=== What you need to do ===
Pull every line that includes the word "center" from the data.

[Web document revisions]

____________________

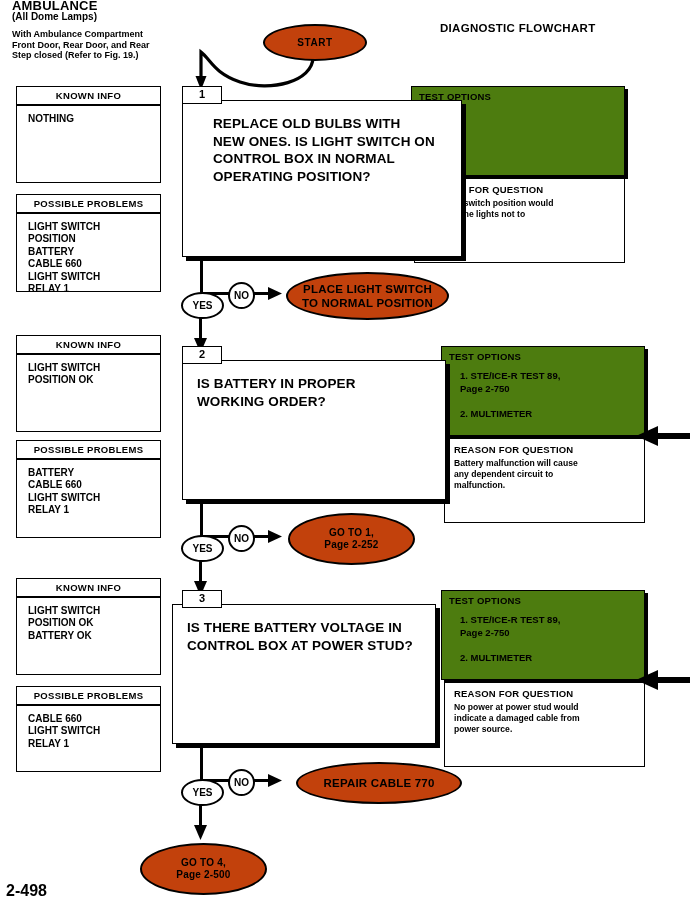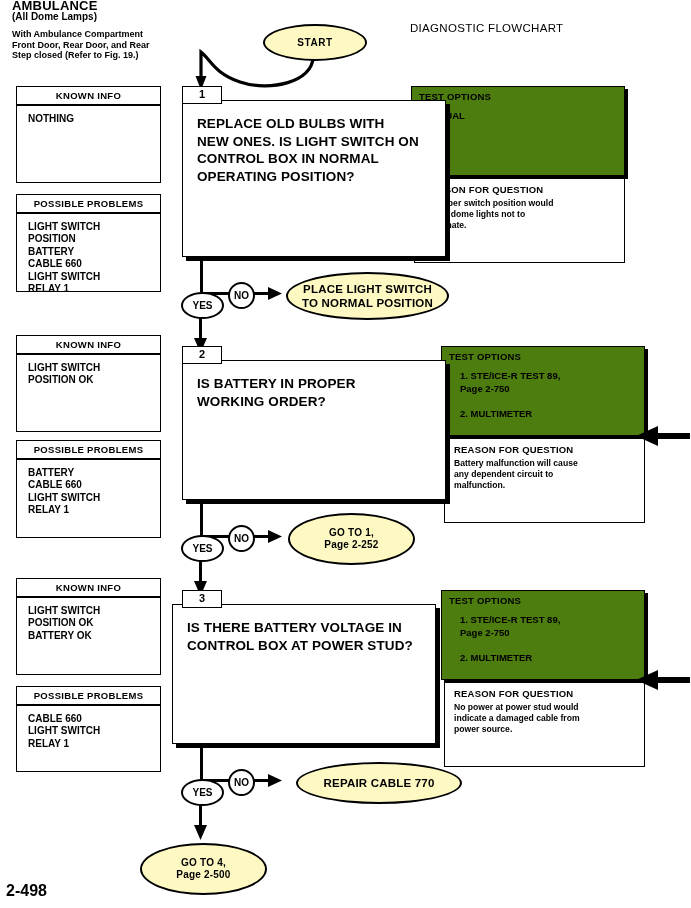--- a/index.html
+++ b/index.html
@@ -28,22 +28,22 @@
   #hdr-title2 {
     left: 12px; top: 11px;
     font-size: 10px; font-weight: bold;
   }
   #hdr-sub {
     left: 12px; top: 29px;
     font-size: 9px; font-weight: bold; line-height: 10.5px;
     width: 180px;
   }
   #hdr-right {
-    left: 410px; top: 22px;
-    font-size: 11.5px; font-weight: normal; letter-spacing: .3px; text-align: right;
+    left: 440px; top: 22px;
+    font-size: 11.5px; font-weight: bold; letter-spacing: .3px; text-align: right;
   }
   #page-number {
     left: 6px; top: 882px;
     font-size: 16px; font-weight: bold;
   }
 
   
   .side-panel { border: 1.6px solid #000; background:#fff; }
   .side-head {
     text-align: center;
@@ -116,21 +116,21 @@
     font-size: 8.6px; font-weight: bold;
     line-height: 11.2px;
     padding: 3px 8px 0 9px;
     white-space: pre-line;
   }
 
   
   .oval {
     border: 2.6px solid #000;
     border-radius: 50%;
-    background: #fef9c3;
+    background: #c2410c;
     display: flex;
     align-items: center;
     justify-content: center;
     text-align: center;
     font-weight: bold;
     z-index: 5;
   }
   .oval-start { font-size: 10px; letter-spacing: .6px; }
   .oval-action { font-size: 11.5px; line-height: 14px; letter-spacing: .2px; }
   .oval-goto { font-size: 10px; line-height: 12.5px; letter-spacing: .2px; }
@@ -207,21 +207,21 @@
     <div class="test-head">TEST OPTIONS</div>
     <div class="test-body">VISUAL</div>
   </div>
   <div class="abs reason-box" style="left:414px; top:178px; width:209px; height:83px;">
     <div class="reason-head">REASON FOR QUESTION</div>
     <div class="reason-body">Improper switch position would
 cause dome lights not to
 illuminate.</div>
   </div>
 
-  <div class="abs q-box" style="left:182px; top:100px; width:262px; height:155px;">
+  <div class="abs q-box" style="left:182px; top:100px; width:262px; height:155px;padding-left:16px;">
     <div class="q-text">REPLACE OLD BULBS WITH
 NEW ONES. IS LIGHT SWITCH ON
 CONTROL BOX IN NORMAL
 OPERATING POSITION?</div>
   </div>
 
   <div class="abs vline" style="left:200px; top:257px; width:2.6px; height:44px;"></div>
   <div class="abs hline" style="left:200px; top:292px; width:44px; height:2.6px;"></div>
   <div class="abs badge" style="left:228px; top:282px; width:23px; height:23px;">
     <span>NO</span>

____________________

=== Result ===
     text-align: center;
     align-items: center;
     justify-content: center;
     text-align: center;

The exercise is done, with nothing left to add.